Markets for Powder Metallurgy components

The automotive sector
The predominant market for Press/Sinter structural Powder Metallurgy parts is the automotive sector. On average across all geographical regions, around 80% of all Powder Metallurgy structural components are for automotive applications.
Around 75% of these automotive applications are components for transmissions (automatic and manual) and for engines.
Transmission applications include:
- Synchroniser system parts
- Gear shift components
- Clutch hubs
- Planetary gear carriers
- Turbine hubs
- Clutch and pocket plates
Engine parts include:
- Pulleys, sprockets and hubs, particularly those associated with the engine timing belt system
- Valve seat inserts
- Valve guides
- PM lobes for assembled camshafts
- Balancer gears
- Main bearing caps
- Engine manifold actuators
- Camshaft bearing caps
- Engine management sensor rings
Powder Metallurgy parts also find application in a range of other automotive systems:
- Oil pumps – particularly gears
- Shock absorbers – piston rod guides, piston valves, end valves
- Anti-lock Braking Systems (ABS) – sensor rings
- Exhaust systems – flanges, oxygen sensor bosses
- Chassis components
- Variable Valve Timing systems
- Continuously Variable Transmissions
- Exhaust Gas Recirculation (EGR) systems
- Turbochargers
Other markets for Powder Metallurgy structural parts
There are other important markets for Powder Metallurgy structural parts, where components are required in large production quantities. The second largest structural parts market is in DIY tools and domestic appliances.
Bearings and various gear parts are examples of Powder Metallurgy applications in DIY power tools and domestic “white goods”.
Metal-graphite carbon brushes are also used extensively in electrical motors and generators for domestic appliances, automobiles and power tools.

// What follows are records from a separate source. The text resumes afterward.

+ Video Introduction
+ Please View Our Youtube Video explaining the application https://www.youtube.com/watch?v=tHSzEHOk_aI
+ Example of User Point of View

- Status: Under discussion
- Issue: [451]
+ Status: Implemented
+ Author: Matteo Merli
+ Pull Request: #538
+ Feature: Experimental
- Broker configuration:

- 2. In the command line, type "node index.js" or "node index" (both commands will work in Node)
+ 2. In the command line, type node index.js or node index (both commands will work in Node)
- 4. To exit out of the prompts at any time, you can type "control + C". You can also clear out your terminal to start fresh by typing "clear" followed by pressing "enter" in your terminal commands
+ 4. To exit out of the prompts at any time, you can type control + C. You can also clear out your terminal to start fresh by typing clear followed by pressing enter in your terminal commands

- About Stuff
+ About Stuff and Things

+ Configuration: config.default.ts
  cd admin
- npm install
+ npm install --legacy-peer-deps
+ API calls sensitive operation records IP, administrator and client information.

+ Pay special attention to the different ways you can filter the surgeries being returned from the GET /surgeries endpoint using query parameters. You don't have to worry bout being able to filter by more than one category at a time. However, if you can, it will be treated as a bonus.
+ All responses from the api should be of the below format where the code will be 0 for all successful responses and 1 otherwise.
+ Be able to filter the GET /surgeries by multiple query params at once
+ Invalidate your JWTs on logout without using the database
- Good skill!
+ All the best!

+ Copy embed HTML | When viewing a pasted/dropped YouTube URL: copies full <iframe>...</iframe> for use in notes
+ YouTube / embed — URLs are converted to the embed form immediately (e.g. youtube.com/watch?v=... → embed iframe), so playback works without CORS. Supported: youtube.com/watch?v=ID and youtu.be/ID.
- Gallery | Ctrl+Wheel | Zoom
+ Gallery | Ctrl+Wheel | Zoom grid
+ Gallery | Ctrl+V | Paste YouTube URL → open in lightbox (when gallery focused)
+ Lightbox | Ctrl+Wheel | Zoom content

Other Powder Metallurgy structural part markets include:
- Business machines
- Leisure and garden products
- Industrial motors and controls
- Hardware – lock parts, latches etc.
Aerospace applications
Aero-engine and land-based gas turbine applications
Aero-engine and land-based gas turbine applications for Powder Metallurgy products require extremely good properties and the PM-based process routes in this sector generally incorporate Hot Isostatic Pressing (HIP).
For nickel-based superalloy turbine discs, processing from powders has become necessary to allow the next increments in product performance, through enhanced microstructural control and compositional capability compared with ingot-route material. The Powder Metallurgy process generally involves isothermal forging of a HIP billet, although “as-HIP” parts can also be used where creep strength is the sole design criterion.
Net-shape HIP titanium Powder Metallurgy products have been developed for turbine applications where conventional processing (involving machining) is very wasteful of material and the Powder Metallurgy route can offer cost benefits. The addition of features to forged or cast parts using powder-based additive manufacturing techniques is also being applied for similar reasons.
Airframe sector
There is also growing interest in the use of titanium Powder Metallurgy in the airframe sector, either for cost saving in applications already using wrought-route titanium or for potential weight reduction in replacing steel parts.
Oil and gas industry
In the Oil and Gas sector, hard metal and diamond cutting tools are regularly used for oil and gas exploration. HIP powder products in a range of austenitic and duplex stainless steels are also being increasingly used in off-shore applications, including manifolds and valves. HIP- and laser-cladding techniques are being used to deposit abrasion resistant coatings on a range of off-shore components.
Hardmetal and diamond cutting tools are also used for machining operations is many industrial sectors including automotive, aerospace and general engineering.
Healthcare sector
There are many devices in the healthcare sector that contain components that can be made by powder-based routes:
- MRI scanners used large quantities of rare earth permanent magnets, processed from powders.
- Many surgical instruments and dental implants are produced by Metal Injection Moulding.
- There are growing interests in producing customised medical implants using additive manufacturing and in producing porous implant structures (to match bone stiffness and to aid osteo-integration) by PM processing (MIM, Press/Sinter PM etc.) of materials containing space-holder additions that are removed after forming.